User interface change data

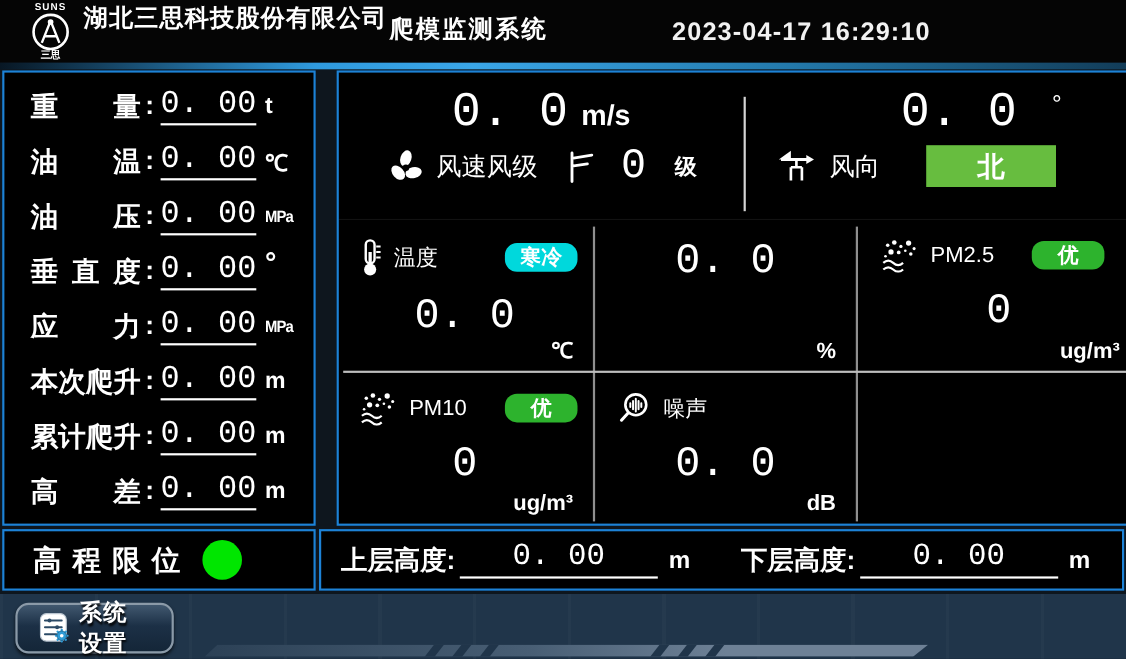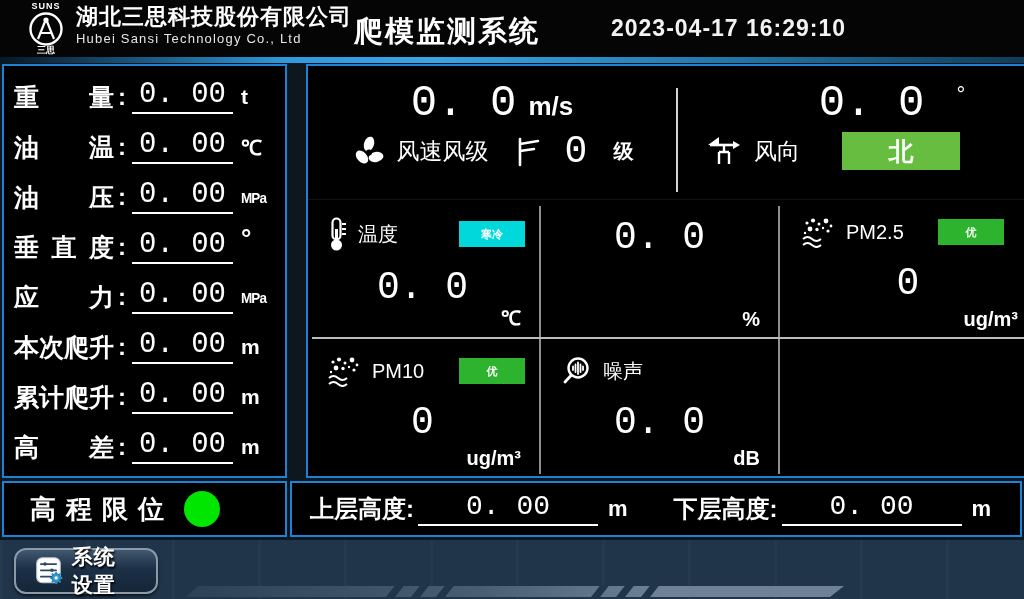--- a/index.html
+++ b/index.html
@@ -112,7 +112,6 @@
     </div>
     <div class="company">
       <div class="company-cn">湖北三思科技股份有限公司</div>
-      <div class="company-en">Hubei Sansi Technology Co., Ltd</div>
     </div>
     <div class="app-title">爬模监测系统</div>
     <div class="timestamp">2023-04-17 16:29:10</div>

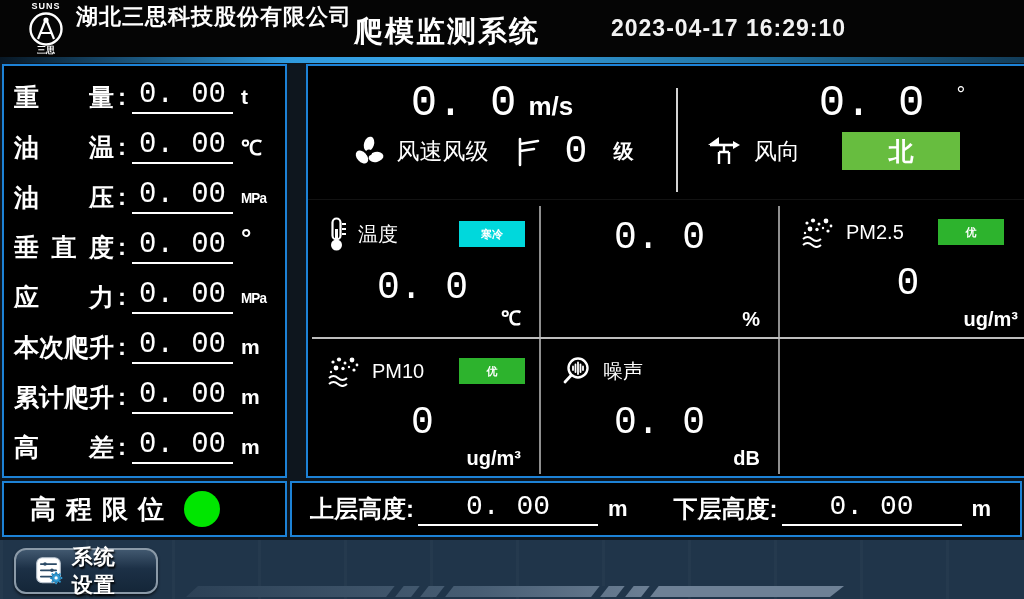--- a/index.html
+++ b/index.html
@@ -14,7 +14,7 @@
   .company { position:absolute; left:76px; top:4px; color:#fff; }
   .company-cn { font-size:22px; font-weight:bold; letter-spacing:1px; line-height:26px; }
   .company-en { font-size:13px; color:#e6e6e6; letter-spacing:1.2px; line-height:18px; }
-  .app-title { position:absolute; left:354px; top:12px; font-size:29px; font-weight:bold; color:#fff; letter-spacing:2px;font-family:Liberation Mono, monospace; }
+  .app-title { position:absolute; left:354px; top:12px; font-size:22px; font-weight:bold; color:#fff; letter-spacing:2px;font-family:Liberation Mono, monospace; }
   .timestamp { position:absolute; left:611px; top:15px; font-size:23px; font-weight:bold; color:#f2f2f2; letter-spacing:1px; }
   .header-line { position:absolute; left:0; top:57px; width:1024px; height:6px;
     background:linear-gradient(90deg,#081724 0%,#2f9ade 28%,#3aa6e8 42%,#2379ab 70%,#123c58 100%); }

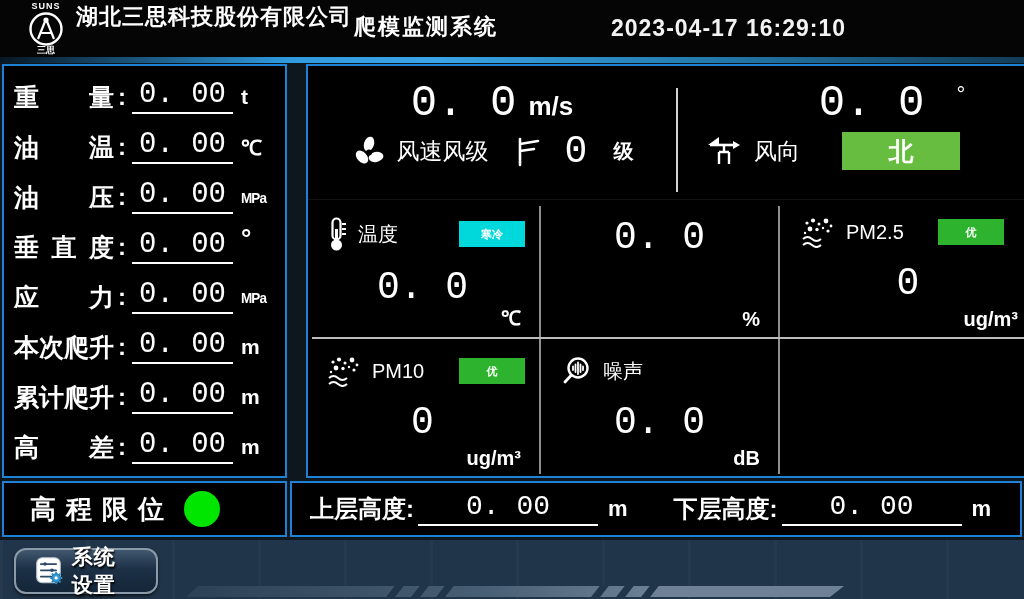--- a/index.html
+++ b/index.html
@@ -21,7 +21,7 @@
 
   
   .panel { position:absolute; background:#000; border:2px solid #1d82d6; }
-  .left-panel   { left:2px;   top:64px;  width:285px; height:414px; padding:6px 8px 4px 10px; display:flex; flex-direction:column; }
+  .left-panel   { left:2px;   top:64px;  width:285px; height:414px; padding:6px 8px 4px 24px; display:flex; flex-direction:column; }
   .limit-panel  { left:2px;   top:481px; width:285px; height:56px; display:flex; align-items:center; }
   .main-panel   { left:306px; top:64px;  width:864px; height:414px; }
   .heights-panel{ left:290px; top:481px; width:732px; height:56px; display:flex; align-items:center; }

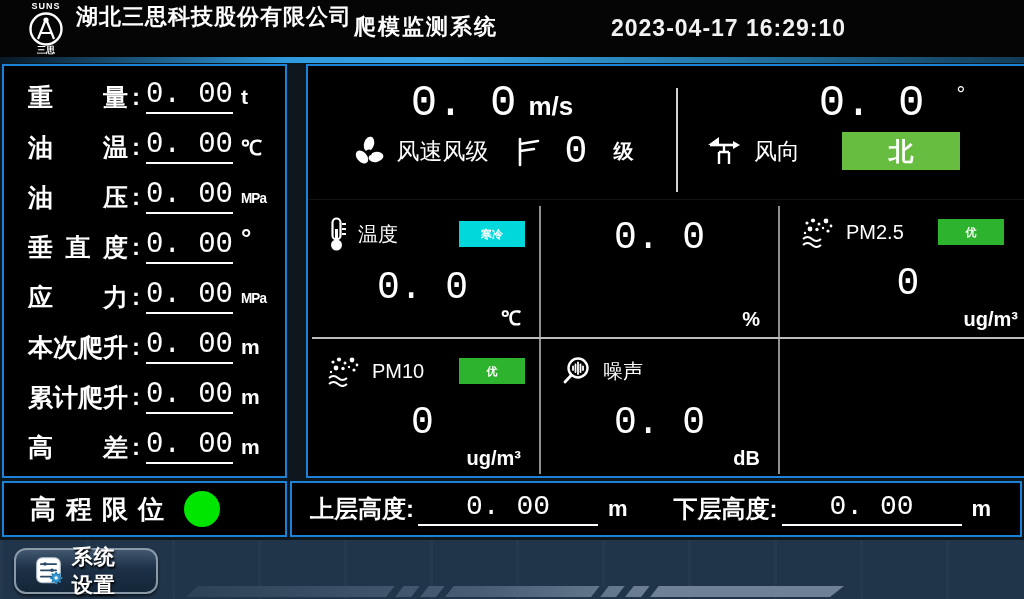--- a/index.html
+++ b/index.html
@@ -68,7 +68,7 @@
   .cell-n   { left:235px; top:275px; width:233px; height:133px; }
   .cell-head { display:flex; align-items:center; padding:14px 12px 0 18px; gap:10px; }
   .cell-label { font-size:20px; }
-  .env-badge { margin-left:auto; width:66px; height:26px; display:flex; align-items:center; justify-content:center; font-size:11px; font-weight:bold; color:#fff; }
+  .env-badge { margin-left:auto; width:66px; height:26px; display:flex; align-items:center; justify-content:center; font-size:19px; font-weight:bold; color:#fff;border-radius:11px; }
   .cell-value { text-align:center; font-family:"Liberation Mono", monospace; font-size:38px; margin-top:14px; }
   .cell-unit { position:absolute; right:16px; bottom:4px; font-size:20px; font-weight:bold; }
* * *
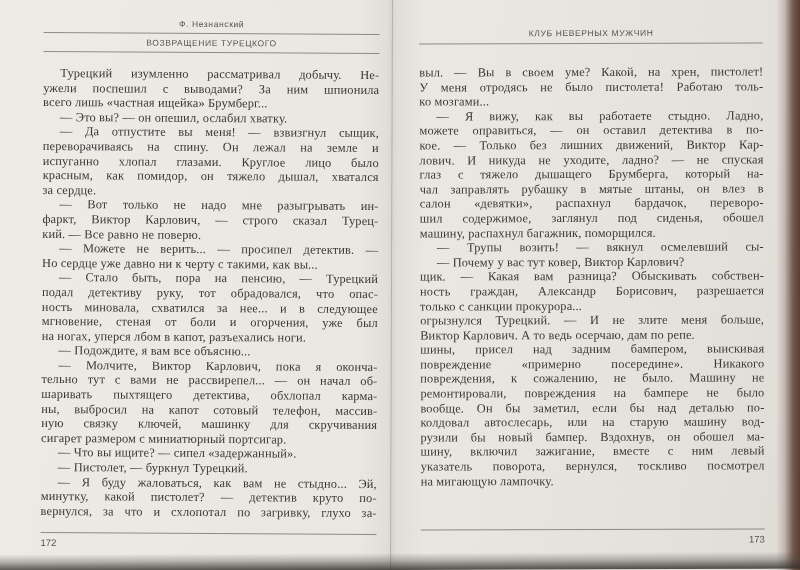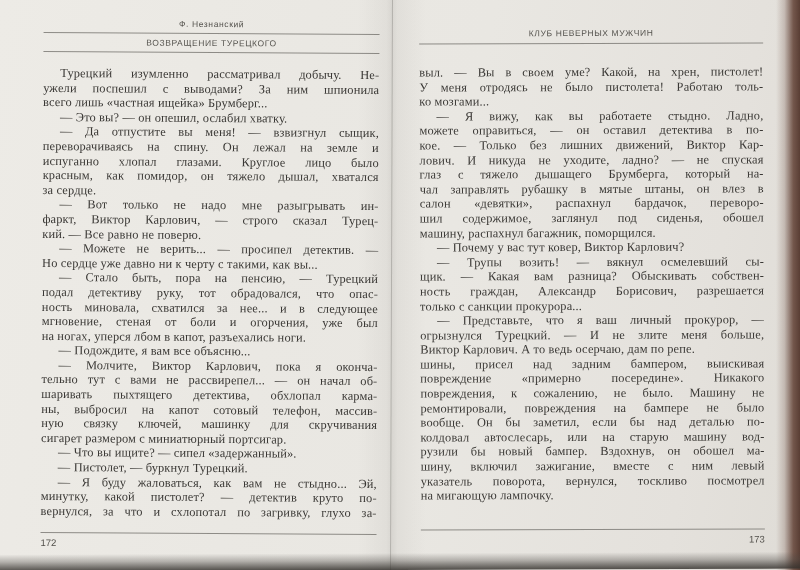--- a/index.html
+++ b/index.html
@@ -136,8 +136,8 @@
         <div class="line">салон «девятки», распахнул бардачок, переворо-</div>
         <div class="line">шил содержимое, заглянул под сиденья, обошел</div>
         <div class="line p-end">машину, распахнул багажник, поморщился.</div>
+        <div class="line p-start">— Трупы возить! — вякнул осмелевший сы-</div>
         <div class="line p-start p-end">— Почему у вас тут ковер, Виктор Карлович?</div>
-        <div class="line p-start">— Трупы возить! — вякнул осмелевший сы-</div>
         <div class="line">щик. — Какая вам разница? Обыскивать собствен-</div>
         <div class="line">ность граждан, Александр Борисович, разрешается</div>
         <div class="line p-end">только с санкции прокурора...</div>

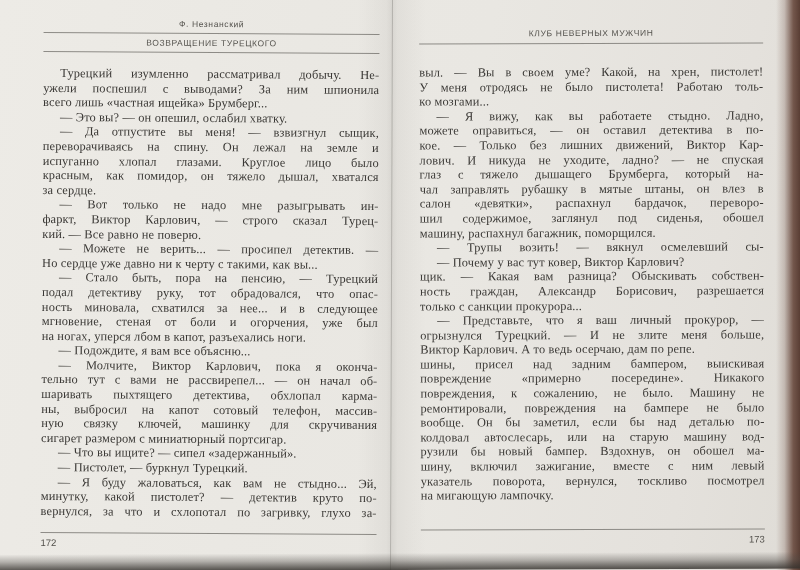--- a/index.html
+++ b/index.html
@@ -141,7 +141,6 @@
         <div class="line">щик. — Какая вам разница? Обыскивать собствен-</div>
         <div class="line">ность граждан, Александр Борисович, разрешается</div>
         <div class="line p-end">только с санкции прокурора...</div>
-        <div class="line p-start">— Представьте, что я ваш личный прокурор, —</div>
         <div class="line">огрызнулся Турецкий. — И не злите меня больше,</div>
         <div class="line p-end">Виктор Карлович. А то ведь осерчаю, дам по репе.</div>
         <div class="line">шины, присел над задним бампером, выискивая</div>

■ EXERCISE GOAL:
Starting with the line that holds "left:235px; top:275px; width:233px;" and ending with the line that holds "align-items:center; justify-content:center; font-size:11px;", retype every line in the data above exactly, and nothing else.

■ ANSWER SPACE:
   .cell-n   { left:235px; top:275px; width:233px; height:133px; }
   .cell-head { display:flex; align-items:center; padding:14px 12px 0 18px; gap:10px; }
   .cell-label { font-size:20px; }
-  .env-badge { margin-left:auto; width:66px; height:26px; display:flex; align-items:center; justify-content:center; font-size:11px; font-weight:bold; color:#fff; }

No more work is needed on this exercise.